--- WHAT TO DO ---
Please restate word for word the lines from the top of the entries through the line that contains "margin-top: 4px;", and do not include any pictures.

** Opening DATA FOR PROCESSING block **

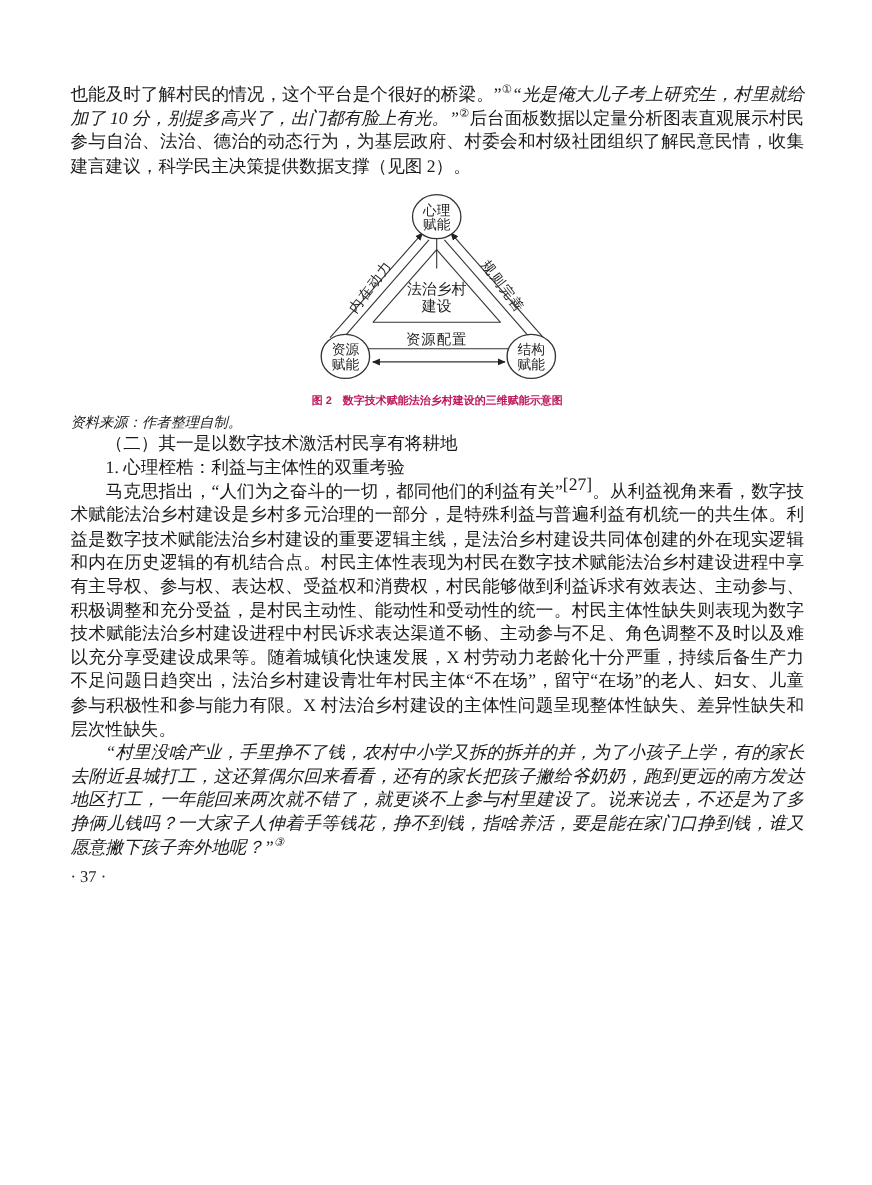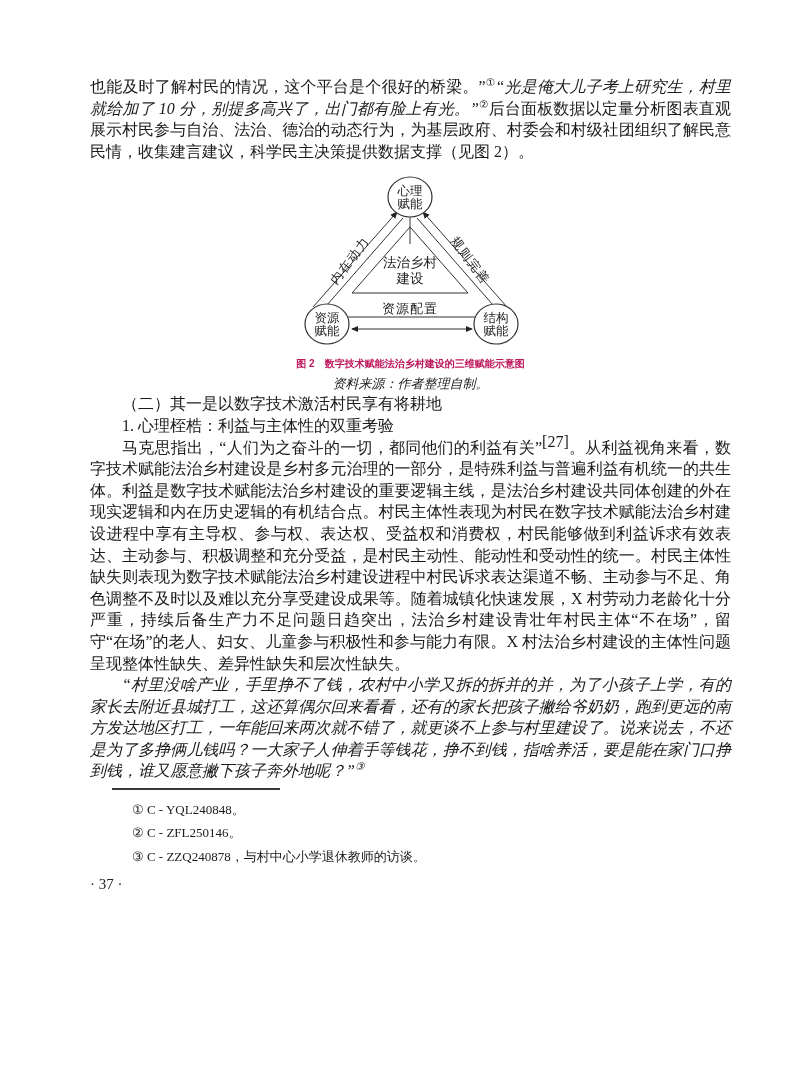--- a/index.html
+++ b/index.html
@@ -8,7 +8,7 @@
     width: 793px; height: 900px;
     background: #fff;
     box-sizing: border-box;
-    padding: 76px 62px 0 90px;
+    padding: 76px 62px 0 64px;
     font-family: "Liberation Serif", "DejaVu Serif", serif;
     color: #1a1a1a;
     overflow: hidden;

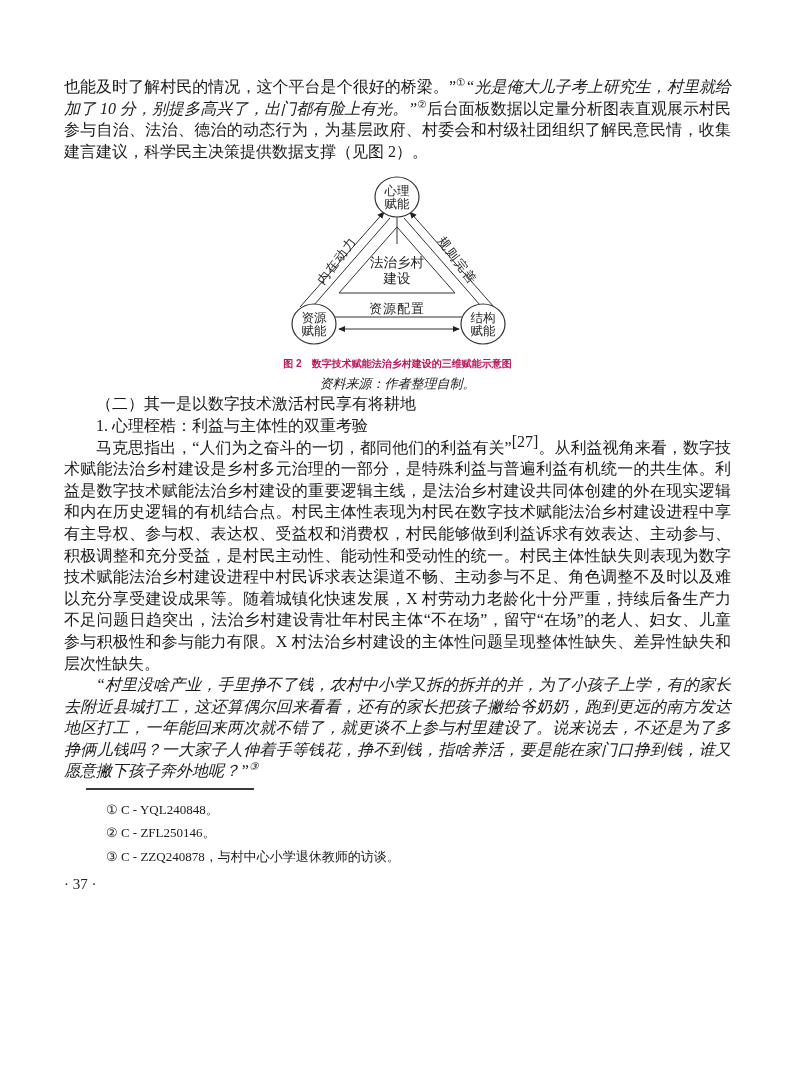--- a/index.html
+++ b/index.html
@@ -39,7 +39,7 @@
     font-size: 13px;
     font-style: italic;
     margin-top: 4px;
-    text-align: center;
+    text-align: left;
   }
 
   .svg-label { font-family: "Liberation Serif", "DejaVu Serif", serif; fill: #222; }

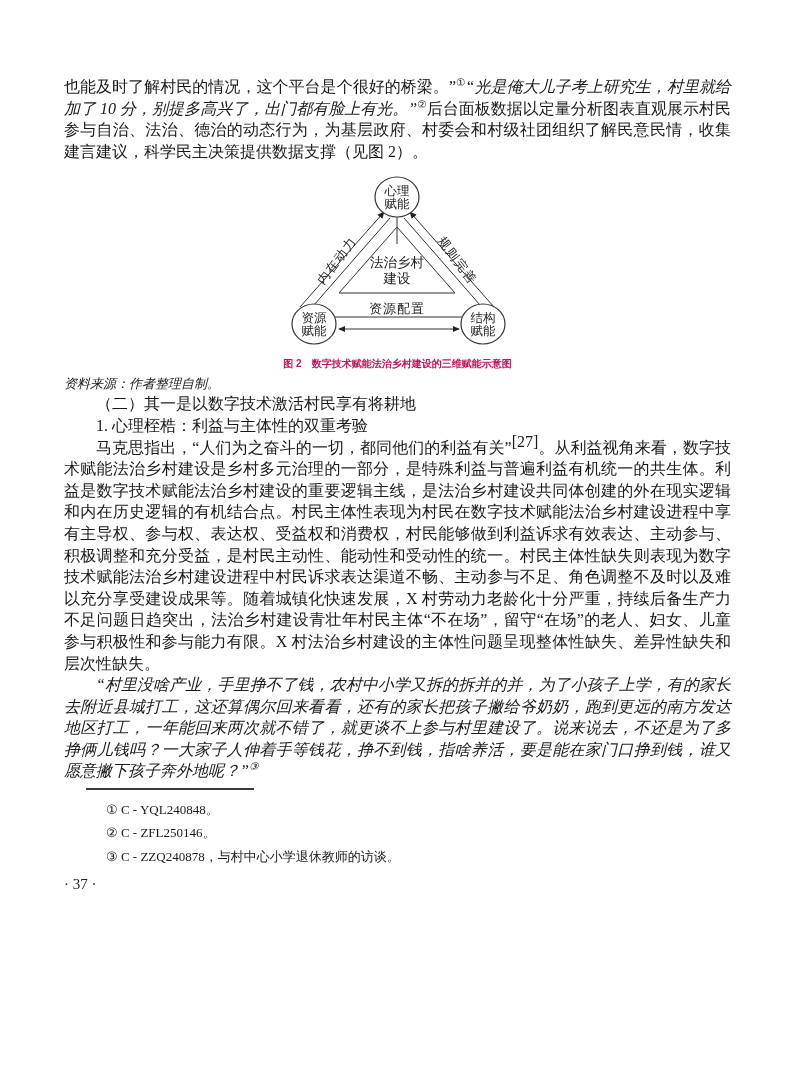--- a/index.html
+++ b/index.html
@@ -122,12 +122,6 @@
   <p class="body indent quote"><span>“村里没啥产业，手里挣不了钱，农村中小学又拆的拆并的并，为了小孩子上学，有的家长去附近县城打工，这还算偶尔回来看看，还有的家长把孩子撇给爷奶奶，跑到更远的南方发达地区打工，一年能回来两次就不错了，就更谈不上参与村里建设了。说来说去，不还是为了多挣俩儿钱吗？一大家子人伸着手等钱花，挣不到钱，指啥养活，要是能在家门口挣到钱，谁又愿意撇下孩子奔外地呢？”</span><sup class="fnref">③</sup></p>
 
 
-  <div class="footnote-area">
-    <div class="fnrule"></div>
-    <div class="fn">①  C - YQL240848。</div>
-    <div class="fn">②  C - ZFL250146。</div>
-    <div class="fn">③  C - ZZQ240878，与村中心小学退休教师的访谈。</div>
-  </div>
 
   <div class="pageno">· 37 ·</div>
 

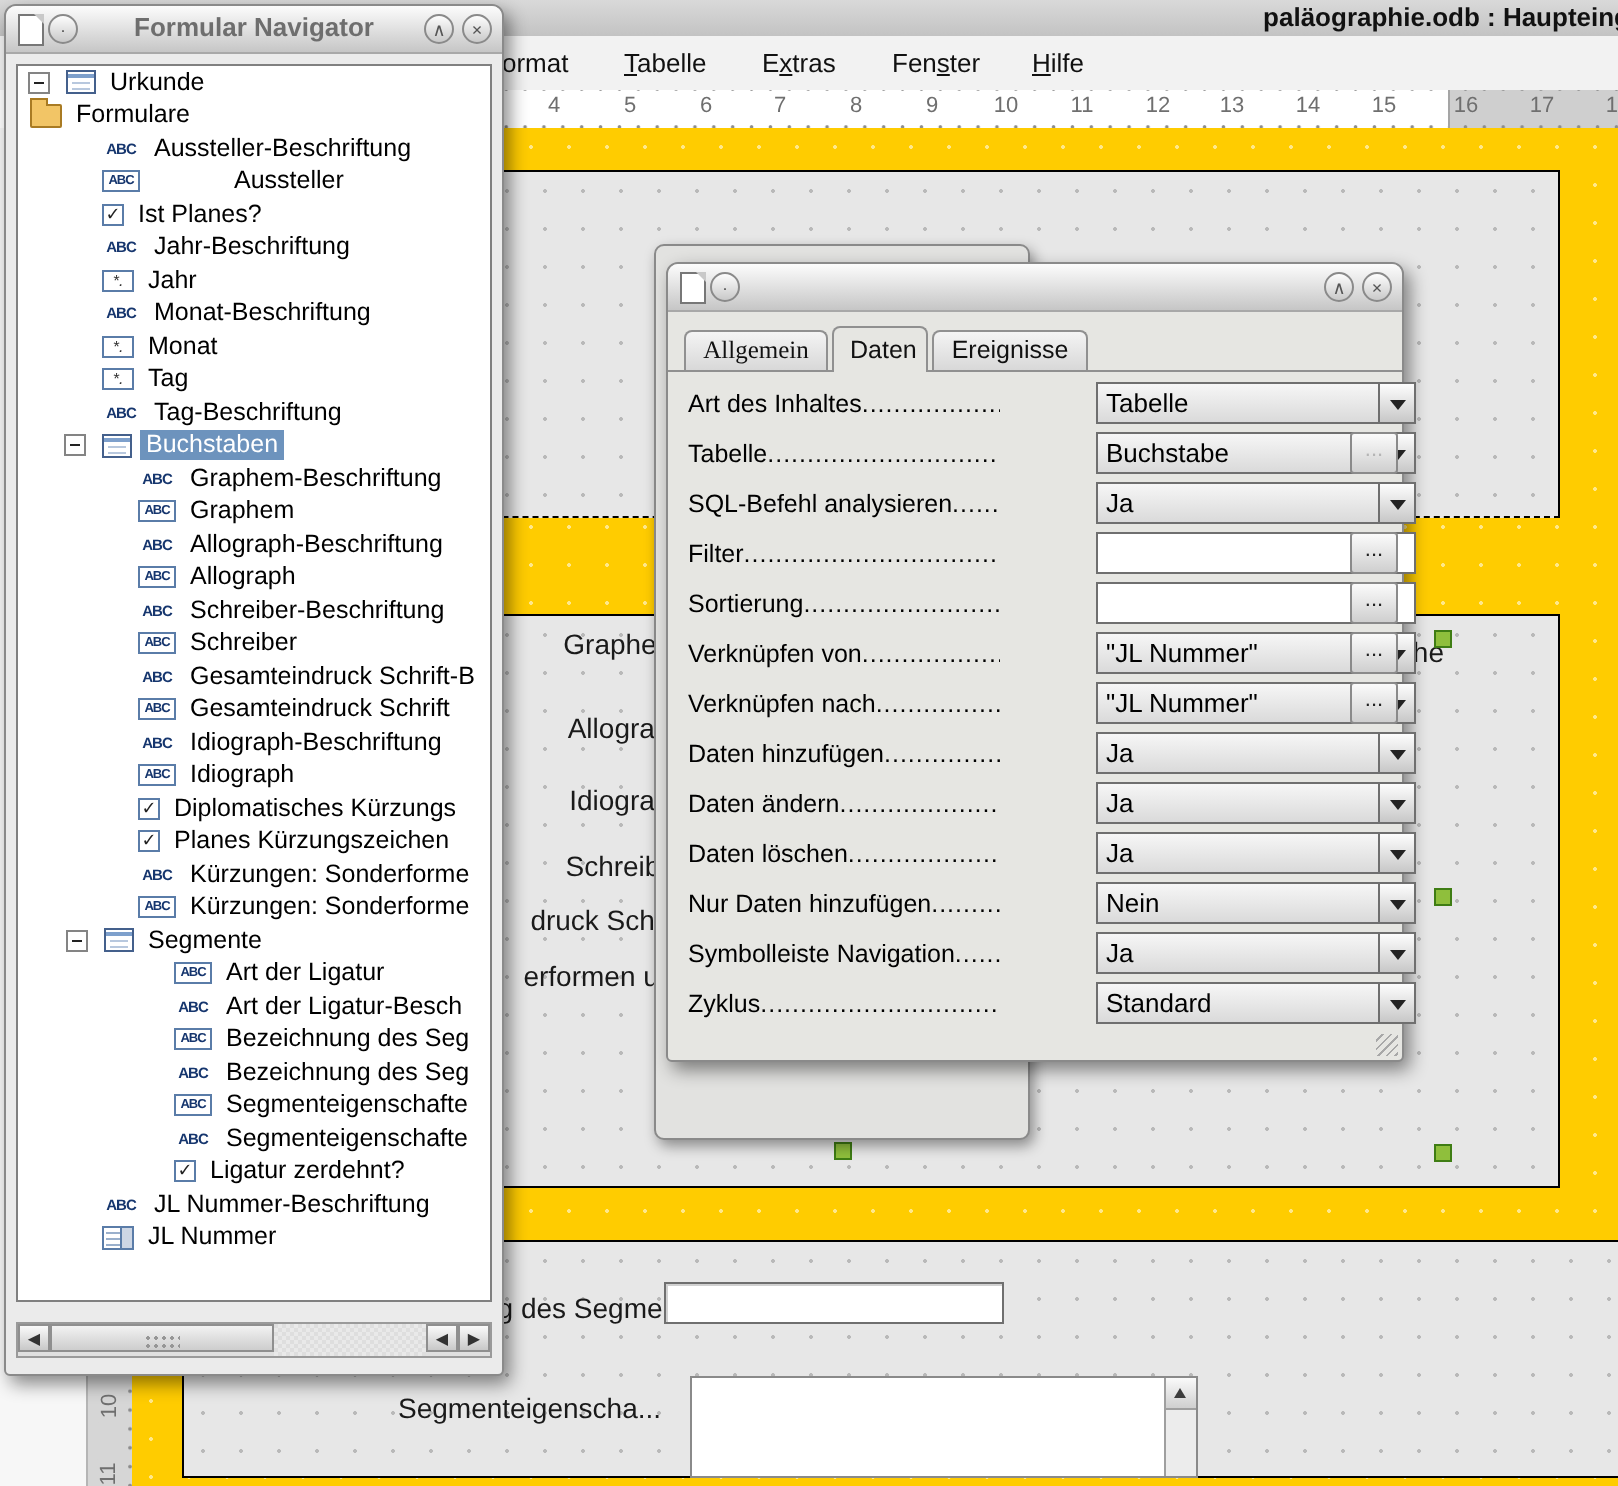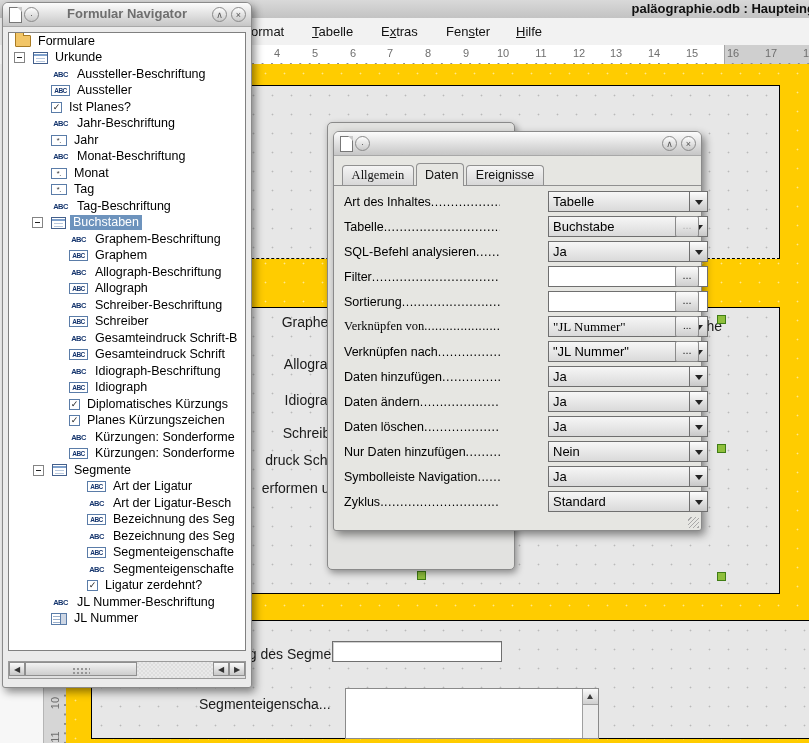--- a/index.html
+++ b/index.html
@@ -330,14 +330,14 @@
       <div class="round-btn" style="right:5px;">×</div>
     </div>
     <div class="tree-box" id="treebox">
-        <div class="tree-row" style="padding-left: 6px;">
-          <span class="ticon icon-folder"></span>
-          <span class="lab">Formulare</span>
-        </div>
         <div class="tree-row" style="padding-left: 5px;">
           <span class="expander"></span>
           <span class="ticon icon-form"></span>
           <span class="lab">Urkunde</span>
+        </div>
+        <div class="tree-row" style="padding-left: 6px;">
+          <span class="ticon icon-folder"></span>
+          <span class="lab">Formulare</span>
         </div>
         <div class="tree-row" style="padding-left: 42px;">
           <span class="ticon icon-label">ABC</span>

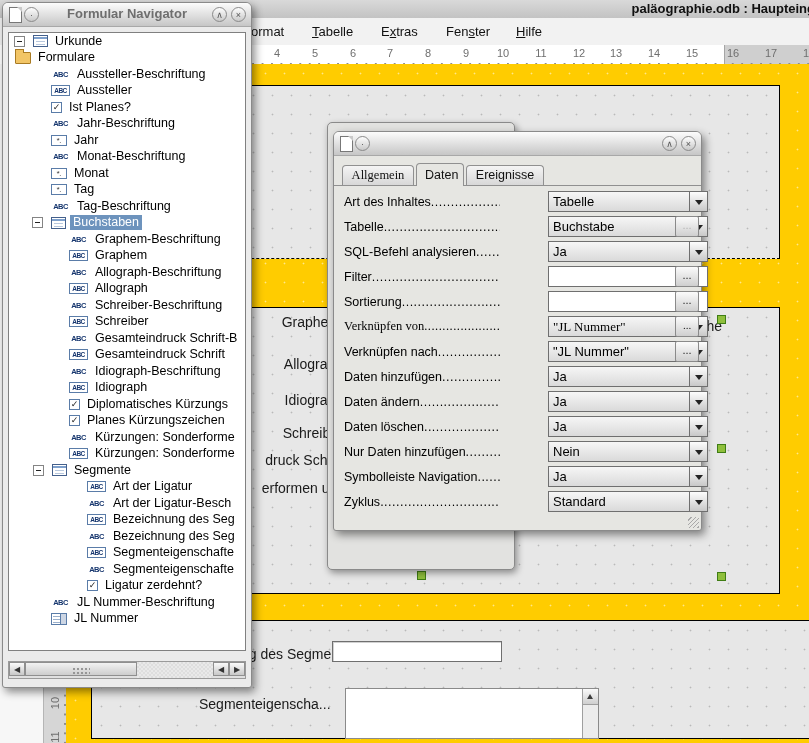--- a/index.html
+++ b/index.html
@@ -343,7 +343,7 @@
           <span class="ticon icon-label">ABC</span>
           <span class="lab">Aussteller-Beschriftung</span>
         </div>
-        <div class="tree-row" style="padding-left: 42px;">
+        <div class="tree-row" style="padding-left: 42px; gap: 40px;">
           <span class="ticon icon-textbox">ABC</span>
           <span class="lab">Aussteller</span>
         </div>

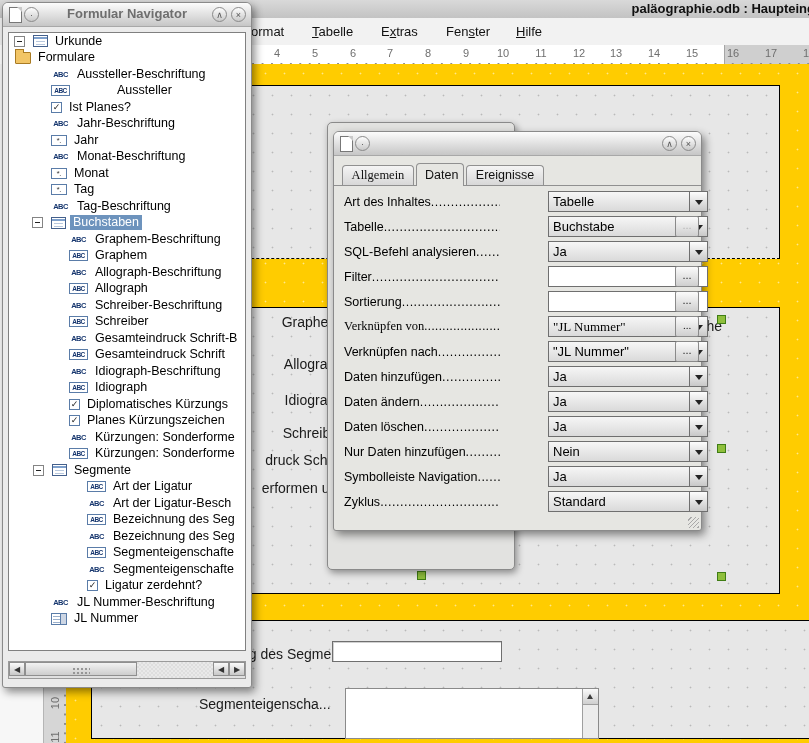--- a/index.html
+++ b/index.html
@@ -235,7 +235,7 @@
           </div>
           <div class="browse-btn">...</div>
         </div>
-        <div class="prop-row" style="top: 184px; font-family: Liberation Serif, serif;">
+        <div class="prop-row" style="top: 184px;">
           <div class="prop-label">
             <span>Verknüpfen von</span>
             <span class="prop-dots">...........................................................</span>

** Closing DATA FOR PROCESSING block **

--- TASK SOLUTION ---
--- a/index.html
+++ b/index.html
@@ -8,7 +8,7 @@
     width: 793px; height: 900px;
     background: #fff;
     box-sizing: border-box;
-    padding: 76px 62px 0 90px;
+    padding: 76px 62px 0 64px;
     font-family: "Liberation Serif", "DejaVu Serif", serif;
     color: #1a1a1a;
     overflow: hidden;

--- a/index.html
+++ b/index.html
@@ -39,7 +39,7 @@
     font-size: 13px;
     font-style: italic;
     margin-top: 4px;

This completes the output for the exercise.